Dans le cadre des efforts intensifs de reconstruction qui ont immédiatement été entrepris à Cuba après le passage de l'ouragan Melissa sur le territoire national le 29 octobre 2025, et de l'aide solidaire qui est également arrivée dès les premiers instants, le gouvernement américain a annoncé son intention d'envoyer une aide humanitaire.
77 jours se sont écoulés. Le 14 janvier, le département d'État américain a annoncé publiquement qu'une partie de l'aide arriverait sur le territoire national. À aucun moment, le gouvernement américain n'a communiqué officiellement avec le gouvernement cubain pour confirmer cet envoi.
C'est l'Église catholique cubaine qui s'est adressée aux autorités du pays pour leur faire savoir que la Conférence des évêques catholiques des États-Unis avait l'intention d'être le canal par lequel serait envoyée à Cuba l'aide matérielle fournie par le gouvernement américain.
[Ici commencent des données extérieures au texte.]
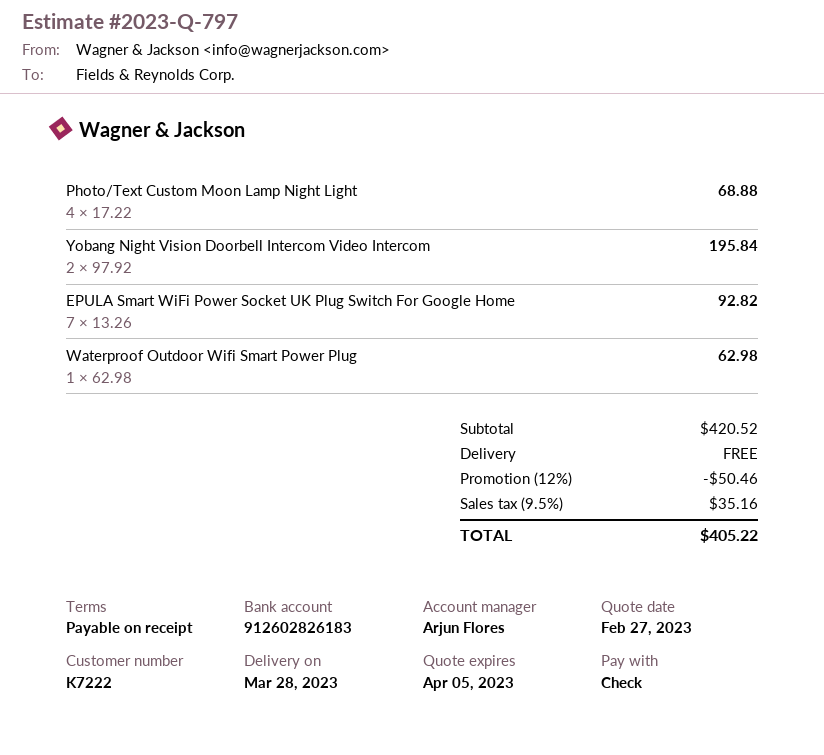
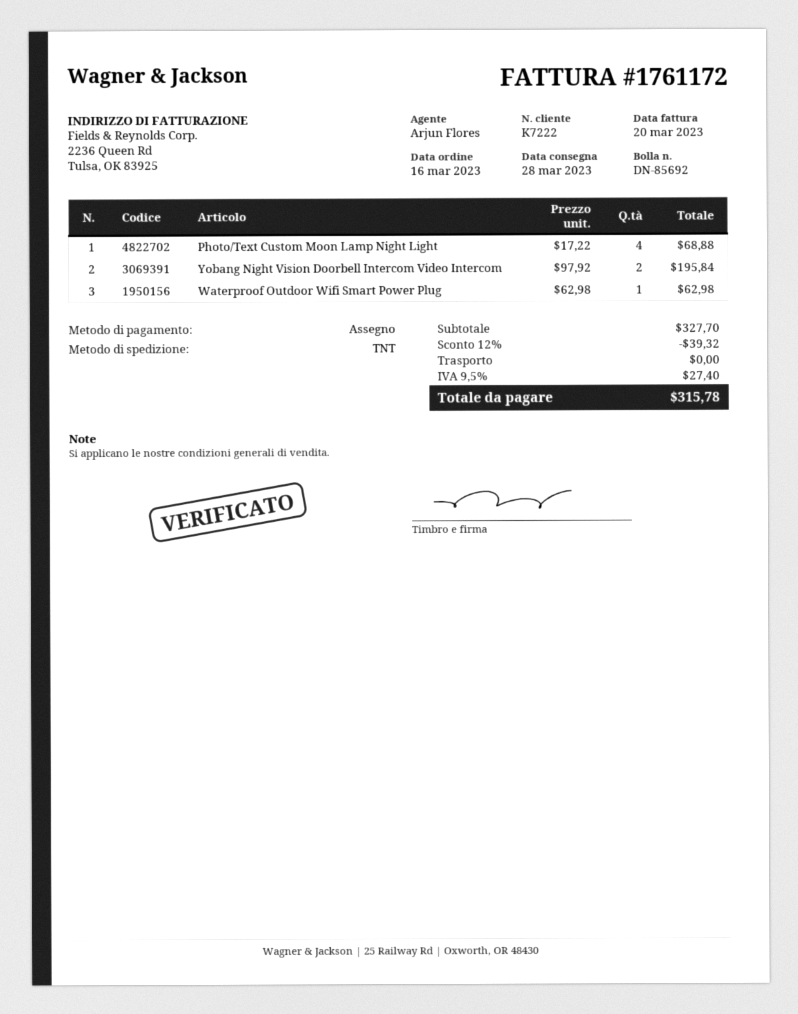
EPULA Smart WiFi Power Socket UK Plug Switch For Google Home: 7 x 13.26 = 92.82 -> none
subtotal: 420.52 -> 327.70
discount: 12% = 50.46 -> 12% = 39.32
tax: 9.5% = 35.16 -> 9.5% = 27.40
total: 405.22 -> 315.78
En principe, Cuba ne s'oppose pas à l'aide provenant de gouvernements ou d'organisations, à condition qu'elle profite à la population et que les besoins des sinistrés ne soient pas utilisés à des fins politiques sous le couvert d'un geste humanitaire.
Les contributions provenant de toutes sources sont reçues, organisées et acheminées à Cuba par les autorités gouvernementales officiellement chargées de cette tâche, avec la participation des organisations telles que l'Église catholique et d'autres, qui ont fait leurs preuves dans ce type de processus.
Cuba accepte ce don sans conditions et en comprenant qu'il s'agit d'un geste du peuple américain qui, par ses contributions, soutient les fonds publics utilisés par le gouvernement.
L'aide matérielle provenant des États-Unis par cette voie sera bien sûr destinée aux sinistrés et aux communautés touchées, même si elle ne représente qu'une fraction des efforts déployés par le peuple et le gouvernement cubains et de l'aide reçue de diverses parties du monde, y compris d'organisations américaines non associées au gouvernement.
Le département d'État peut continuer à mentir sur Cuba, mais il ne peut pas changer les faits.